O clima, a idade e a saúde ameaçaram acabar com minha série, mas o maior obstáculo acabou sendo o acesso. A primeira parte da trilha passa por terras de propriedade de uma madeireira. No entanto, nunca tive problemas até abril de 2019, quando alguém gritou comigo da estrada abaixo que eu estava invadindo. Desci para entender e descobri que a terra havia sido vendida para um novo proprietário, um que não deixa as pessoas percorrerem os 800 metros de trilha até as terras do Serviço Florestal logo adiante.

Eu estava devastado. Minha esposa sugeriu que procurássemos uma nova propriedade onde eu pudesse ter acesso a outro pico, mas não consegui abrir mão da conexão que tenho com minha montanha. Entre os desafios topográficos e de propriedade da terra, minha única opção para me aproximar do Weathertop agora era pelo lado leste, a cerca de um 1,5 km de distância. Uma vez lá, a subida seria praticamente a mesma. Eu sabia da propriedade privada na área adjacente ao USFS. Conversei com os proprietários de terras que se dispuseram a me conceder acesso; minha sequência continuou.

Quando cheguei ao cume da caminhada número 180 em 6 de dezembro de 2020, fiquei incrivelmente orgulhoso da minha conquista de 15 anos. Por mais difícil que essas caminhadas possam ser, eu ainda amo a subida. Eu ainda amo a montanha. No entanto, estou preocupado com o futuro. No ano passado, cada caminhada parecia mais difícil do que costumava ser. Minha caminhada de 50 minutos agora se estende para 80 minutos. Cinco ou 10 anos atrás, minha parada no Weathertop muitas vezes era apenas o começo de uma caminhada mais longa. Uma vez lá, eu descansava, lanchava, escrevia em meu diário e depois seguia para as montanhas. Ou eu pegava minha mochila e montava um acampamento por um dia ou dois. Agora, na maioria das vezes, Weathertop é meu único destino.

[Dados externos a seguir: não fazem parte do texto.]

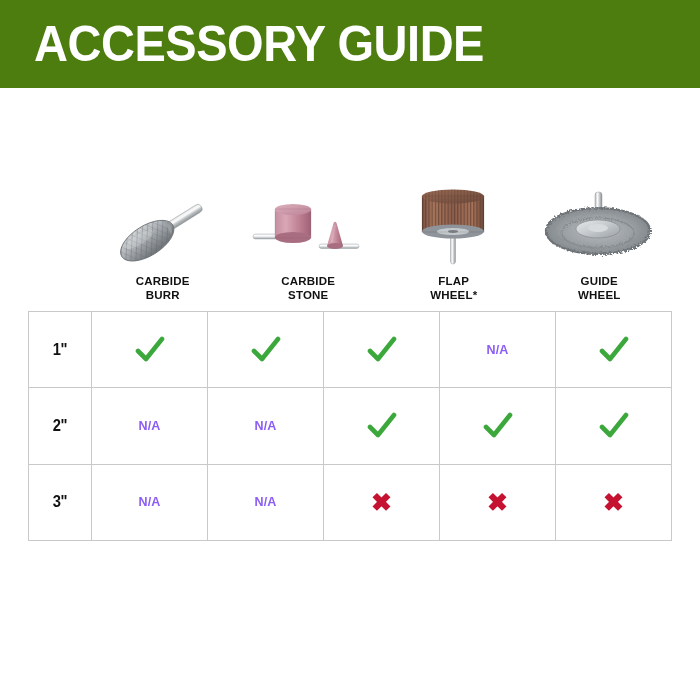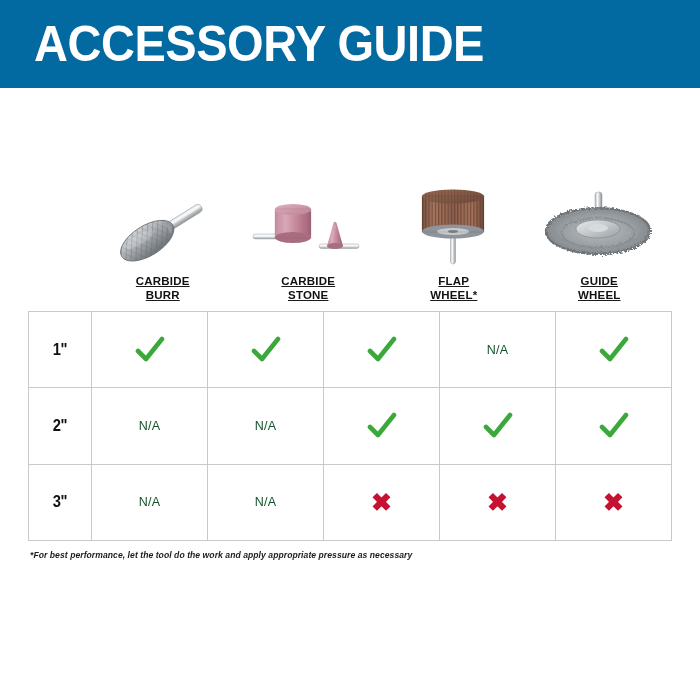"ACCESSORY GUIDE" .banner { background: #0369a1 -> #4d7c0f }
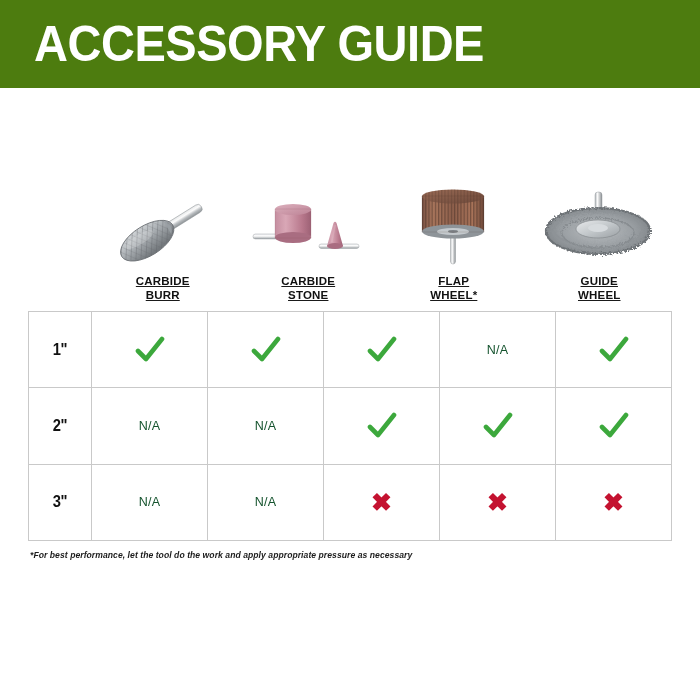"CARBIDE" .prod-cell { text-decoration: underline -> none }
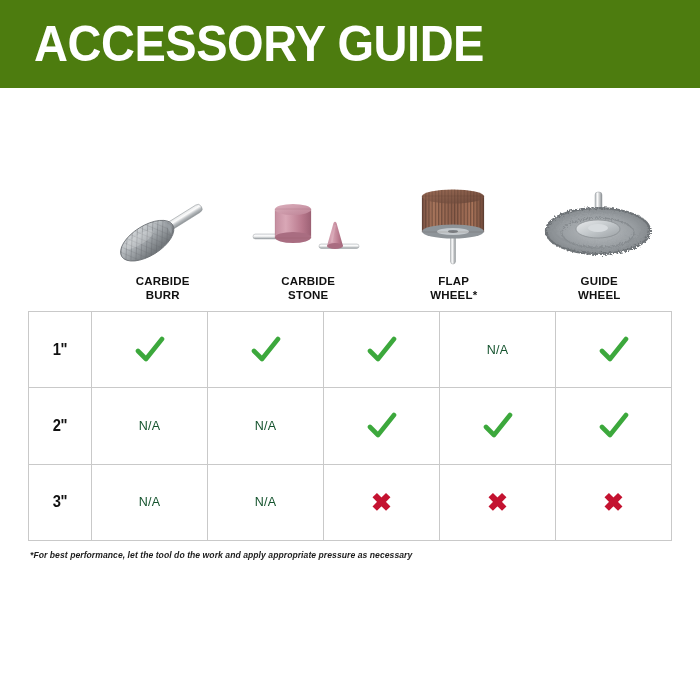"N/A" .cell-na { color: #14532d -> #8b5cf6; font-weight: normal -> bold }
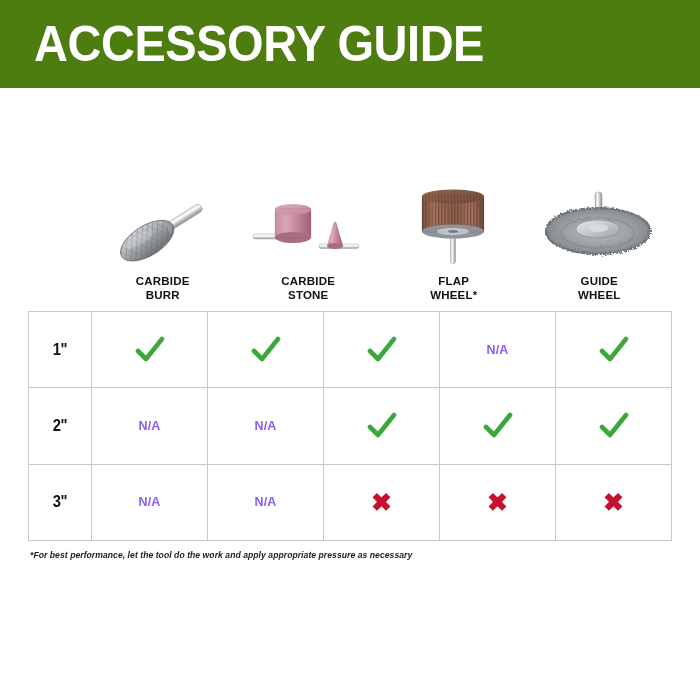"*For best performance, let the" div.note { html: <div>*For best performance, let the tool do the work and apply appropriate pressure as necessary</div> -> none }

À medida que o inverno se aproxima, eu me preocupo com a neve. Será demais? Estou ficando muito velho e fora de forma para conseguir?

Desejo muito chegar ao número 200 em agosto de 2022. Sonho com Kerynn me surpreendendo na cabine novamente e uma reunião em grupo com ela, Jim, Pauline e talvez até meus dois filhos Tim e Tony, nora Meara, e meu neto Kellan. Uma vez lá, vamos brindar ao número 200, à família e ao meu pai nos observando lá de cima. Eu não quero que isso acabe nunca, embora eu saiba que um dia isso vai acontecer. Quando chegar o mês, seja qual for o motivo, vou chorar, porque essa resolução se tornou parte de mim. E quando acabar, essa parte de mim acaba também.

Eu disse a minha esposa e filhos que, quando minha vida neste planeta acabar, quero que parte de minhas cinzas seja espalhada perto de meu antigo trono em Weathertop, onde a cada primavera as cerejeiras florescem. Quero que meus átomos se tornem parte da montanha. Juntos, enfrentaremos tempestades e terremotos, nevascas e secas, incêndios e inundações. Juntos, conheceremos os lobos e os alces, as flores e as árvores, os pássaros e os insetos. E recomeçarei minha série, mês após mês, até que a montanha se transforme em pó, e juntos seremos levados ao mar.